Energy Reports (Nov 2021)
Energy-environmental life cycle assessment and cumulative exergy demand analysis for horticultural crops (Case study: Qazvin province)
Abstract
Horticultural products are an important source of carbohydrates, proteins, organic acids, vitamins and minerals for human nutrition. The objective of this study is to evaluate energy use pattern, environmental impacts and cumulative exergy demand analysis under different cropping systems including pistachio, nectarine, peach and apple in Qazvin province of Iran. Results showed the total energy consumption of pistachios, nectarines, peaches and apples were 24100 MJ ha −1, 25150 MJ ha −1, 30100 MJ ha −1 and 26800 MJ ha −1, respectively. The life cycle assessment method is considered as an appropriate assessment tool for ecosystem analysis through identification, quantification and evaluation of discharged and released resources in the environment. Analysis used ReCiPe2016 method, three environmental categories including (human health, ecosystems and resources) in this study were selected to cover different environmental impacts. On-Orchard emissions and chemical fertilizers are two important factors in the environmental emissions of horticultural products. The share of On-Orchard publications in pistachio, nectarine and peach crops is more than 75% related to human damage category.
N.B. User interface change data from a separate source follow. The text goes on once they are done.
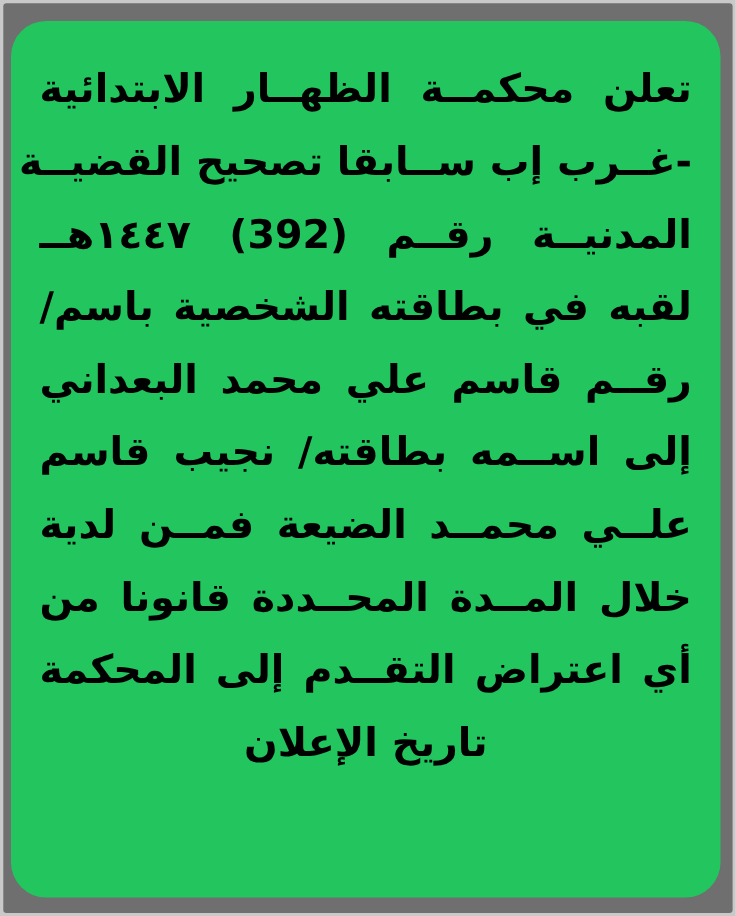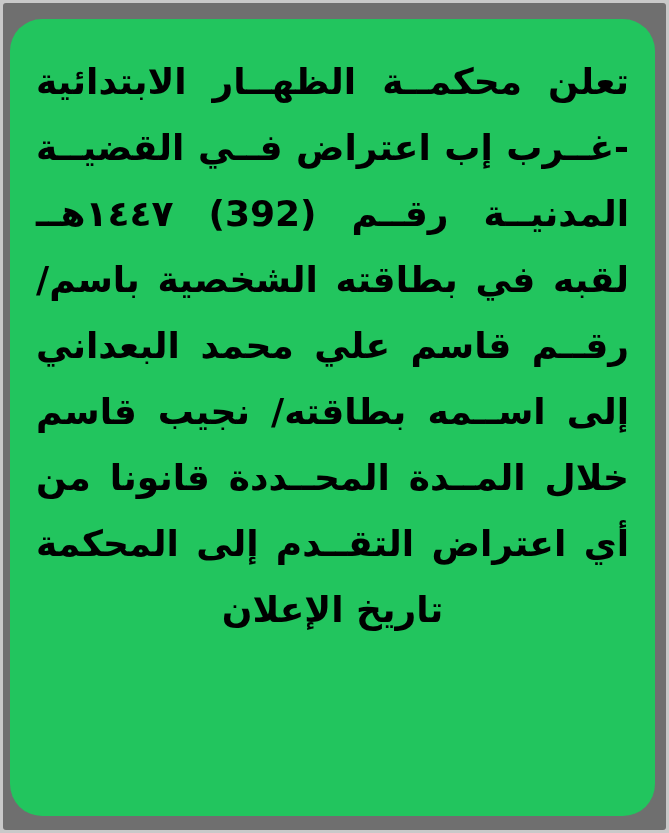--- a/index.html
+++ b/index.html
@@ -50,23 +50,24 @@
     text-align-last: center;
   }
 </style>
 </head>
 <body>
 
 <div class="page">
   <div class="frame">
     <div class="card">
       <div class="line">تعلن محكمــة الظهــار الابتدائية</div>
-      <div class="line">-غــرب إب اعتراض فــي القضيــة</div>
+      <div class="line">-غــرب إب ســابقا تصحيح القضيــة</div>
       <div class="line">المدنيــة رقــم (392) ١٤٤٧هــ</div>
       <div class="line">لقبه في بطاقته الشخصية باسم/</div>
       <div class="line">رقــم قاسم علي محمد البعداني</div>
       <div class="line">إلى اســمه بطاقته/ نجيب قاسم</div>
+      <div class="line">علــي محمــد الضيعة فمــن لدية</div>
       <div class="line">خلال المــدة المحــددة قانونا من</div>
       <div class="line">أي اعتراض التقــدم إلى المحكمة</div>
       <div class="line last">تاريخ الإعلان</div>
     </div>
   </div>
 </div>
 
 </body></html>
In addition, the amount of nitrogen in the ecosystem category has a significant effect. The results related to the resource damage category show that the rate of nitrogen release in pistachios, nectarines, peaches and apples is about 45%, 40%, 35% and 30%, respectively. Cumulative exergy demand analysis shows that pistachio and nectarine products have the highest and lowest energy release in all forms, respectively. In general, it can be concluded that the use of organic fertilizers and replacement of worn equipment can help to produce more sustainable horticultural products. Also, it is recommended for future studies use of modeling methods to predict the products under study as well as fuzzy optimization methods to save energy and reduce environmental impact.